蚊取り線香を思い出して、懐かしい気分になった。
あ、いかん。
自分が考え込んだのをおやじが察知したようだ。
「もでとこいい、かのたいついもお。れくてえしお。」
「いや、なにも。本当だ。信じてくれ。」
「がいいらなれそ。らたいついもお、よろえしお。」
あぶない、あぶない。
自分は、代金を払って道具屋を離れた。
蚊取り線香についてのノウハウを提供してもいいが、今の現地の技術力で何とかなるのかわからない。

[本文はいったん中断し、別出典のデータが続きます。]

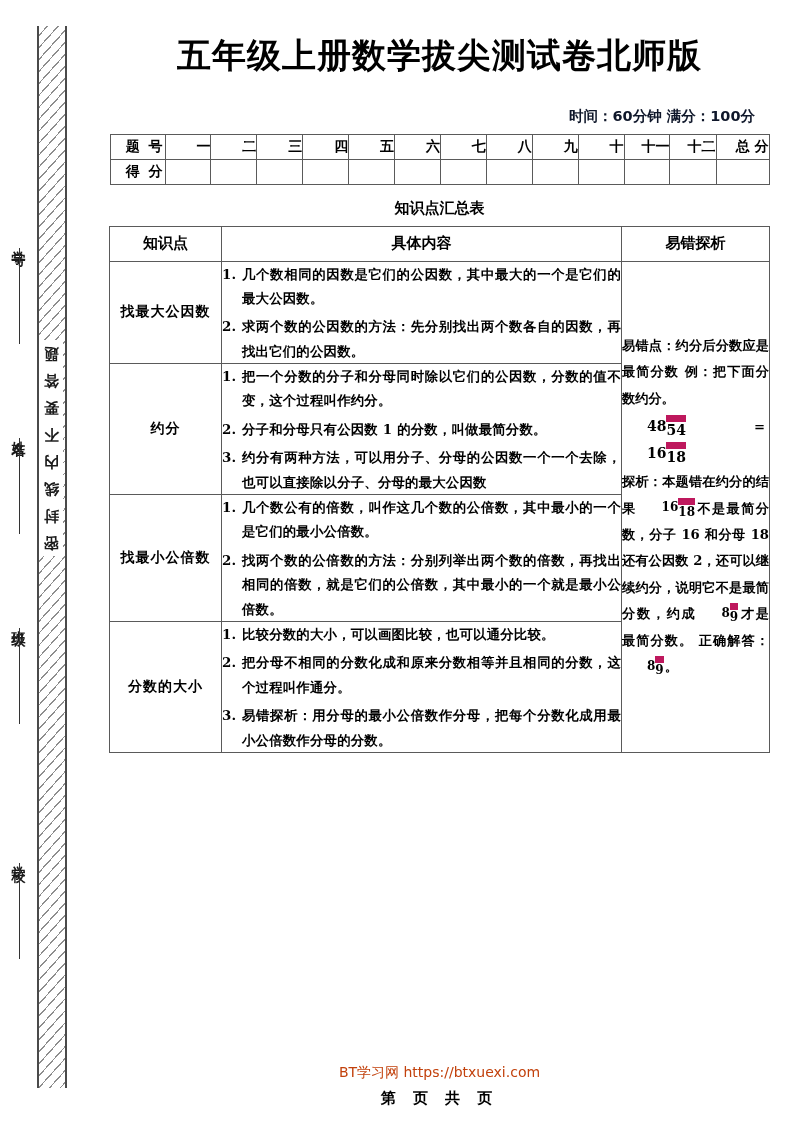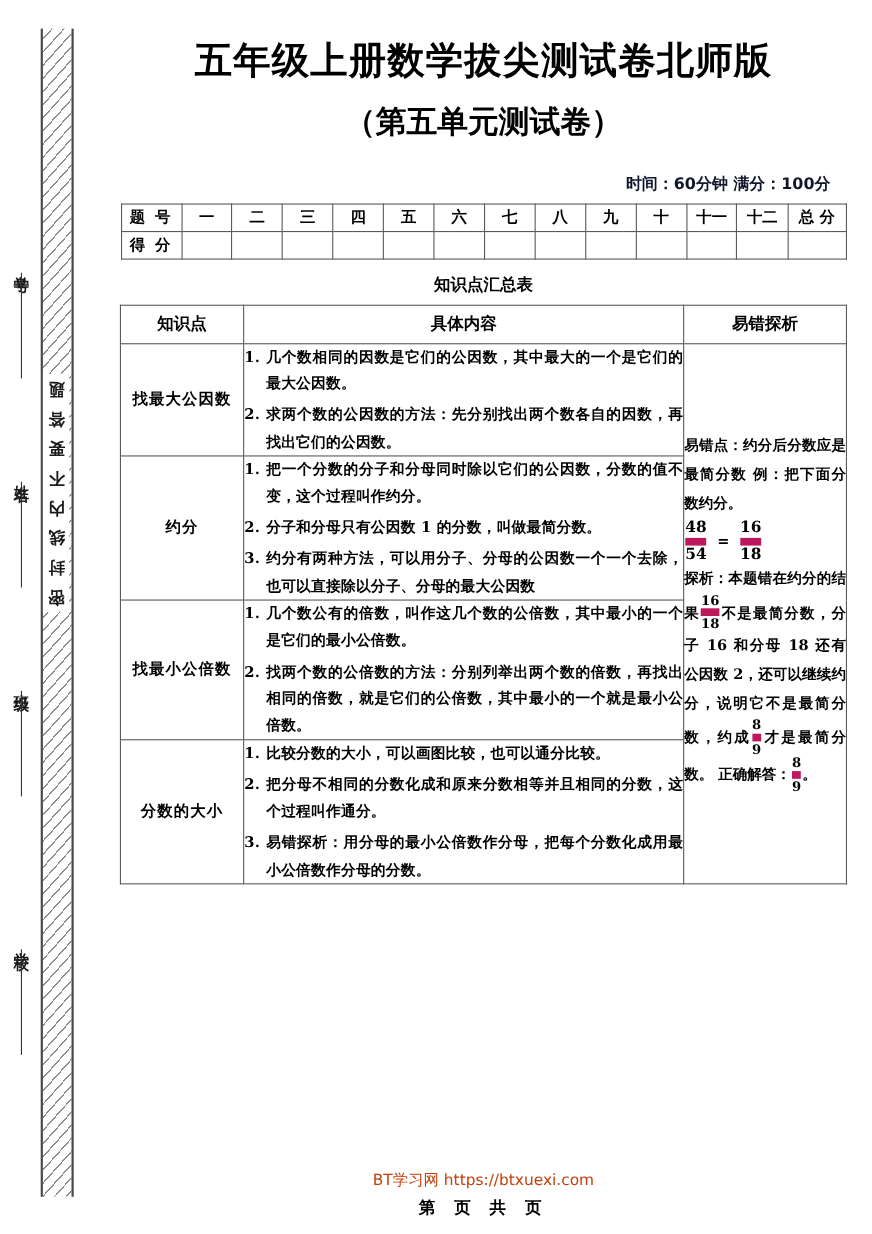"（第五单元测试卷）" h2.title-sub { html: <h2>（第五单元测试卷）</h2> -> none }
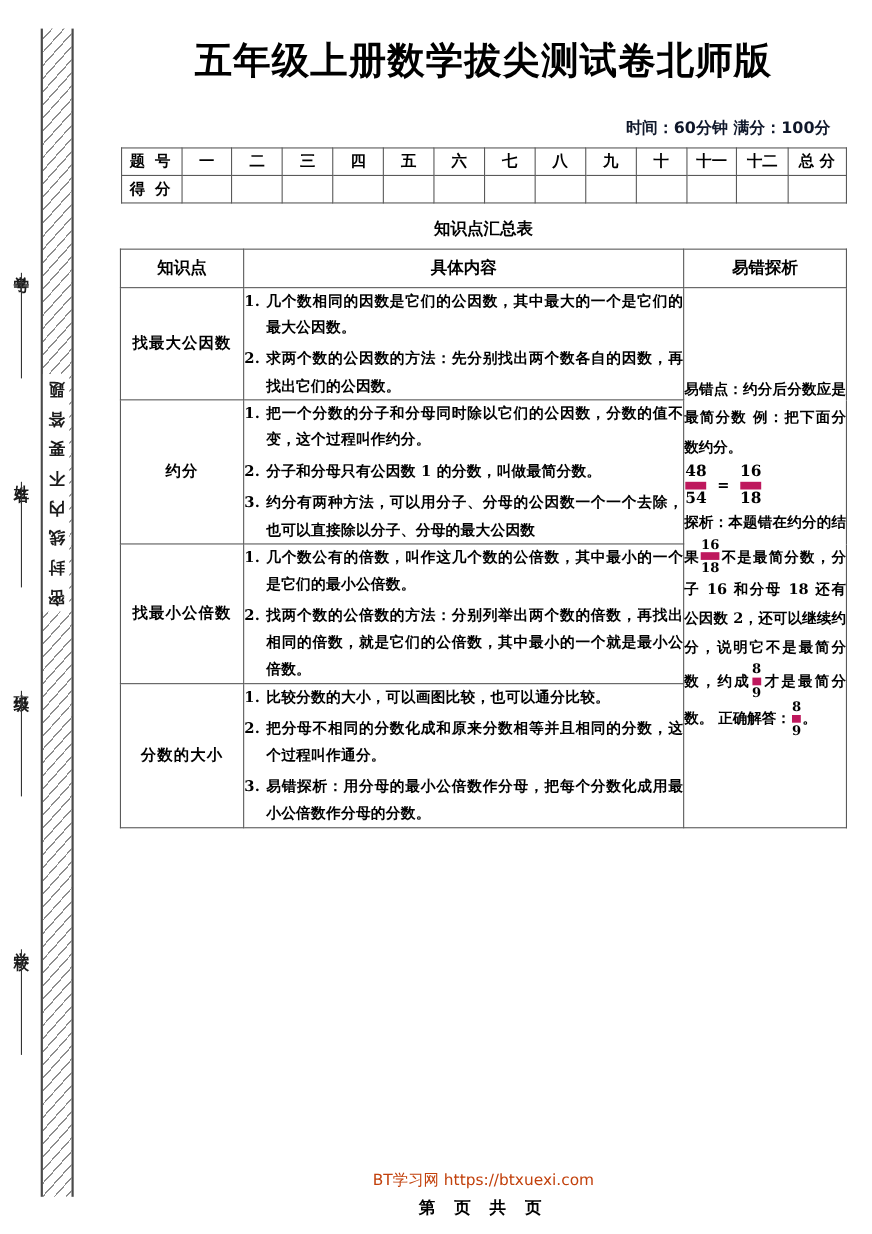"题 号" table.score td { text-align: center -> right }
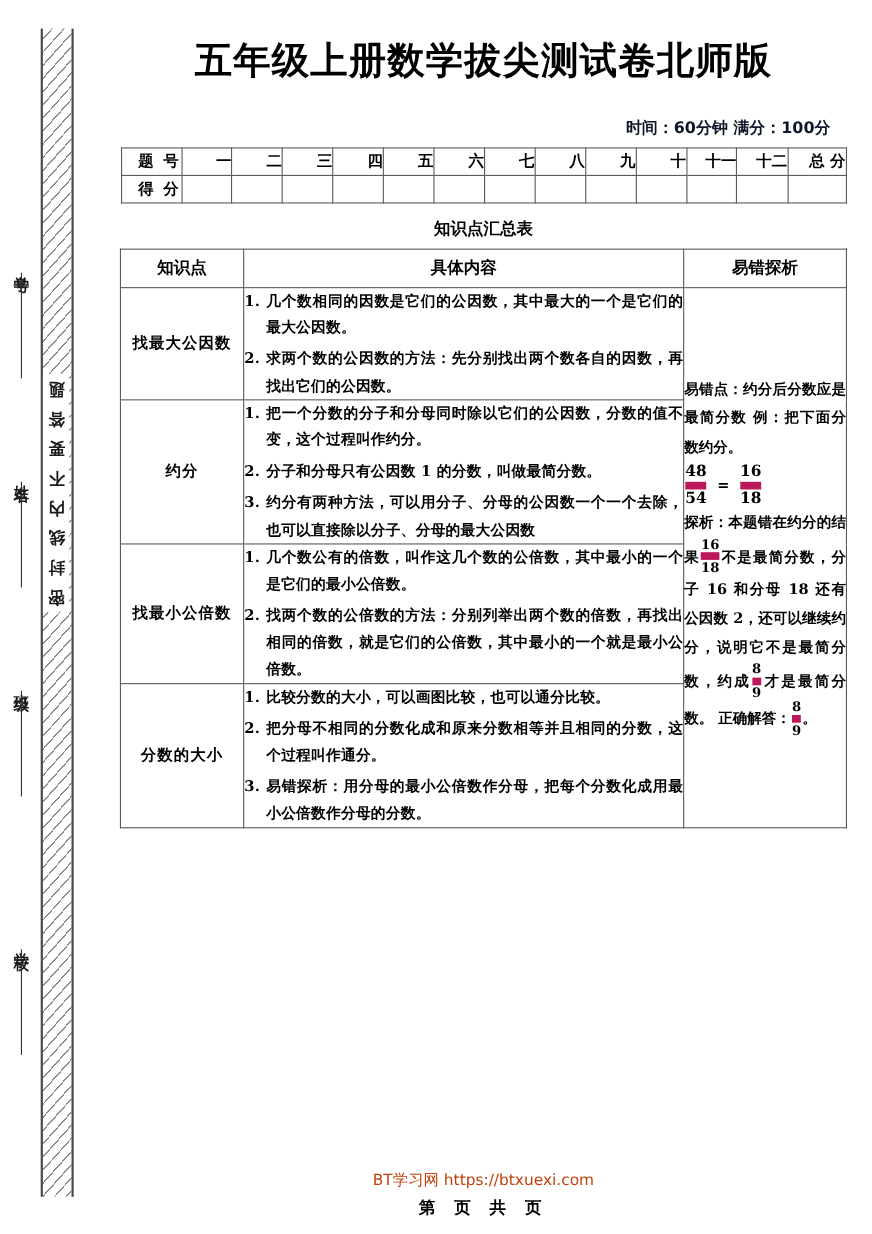"48" .frac { flex-direction: column -> row; padding-left: none -> 24px }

こういう場合、まず自分で試してみて、やれそうなら提供するのがよい。
しばらく歩いてどるぎのそばに来た。
ここで、雪ウサギの巣箱を相談していないことに気づいた。
ただ、これについては現地の人は考えてもいない話だろう。
変に話すと、さっきのような食いつかれ方をするだけだ。
もっと整理をしよう。
例の巣箱にまず必要なのは、絶縁する物質だ。
冷気を閉じ込め外部に漏らさない仕組みだ。
分かりやすく言うと、ゴムのような素材だ。
ゴムのような素材だけでなく、その素材を好きな形に固着するノウハウもいる。
まあ、型のようなものに流し込む仕組みを考えようか。
ちなみに、このゴムのような素材が手に入れば、前言ったパチンコもいける。
非常に夢が広がるわけである。
この段階で、道具屋のおやじに教えてやって共に成果を喜び合いたい。
天然のゴムの木のようなものは、こんな寒冷地では生えていない。
あとは、スライム的な魔物に期待したい。
ただ、この手の魔物こそ、各種魔法の使い手である可能性が高い。
ゴ〇ンジャーのような各種色味のスライムに襲われたくない。
しかもおそらく単細胞系生物特有の情もくそもない戦い方だろうし。
実は異様に素早く動くとかだったらと思うと、ゾッとする。
いやだなー。
例のナパーム弾の何とかバージョンは、軽くトラウマ気味である。
おっさんのような平凡な人間には対処が難しい。
アンチスペル的な魔法を駆使したいが、人類には許されていない。
シールド系の魔法もである。
おっさんにできるのは、物理的なつる草結界のみである。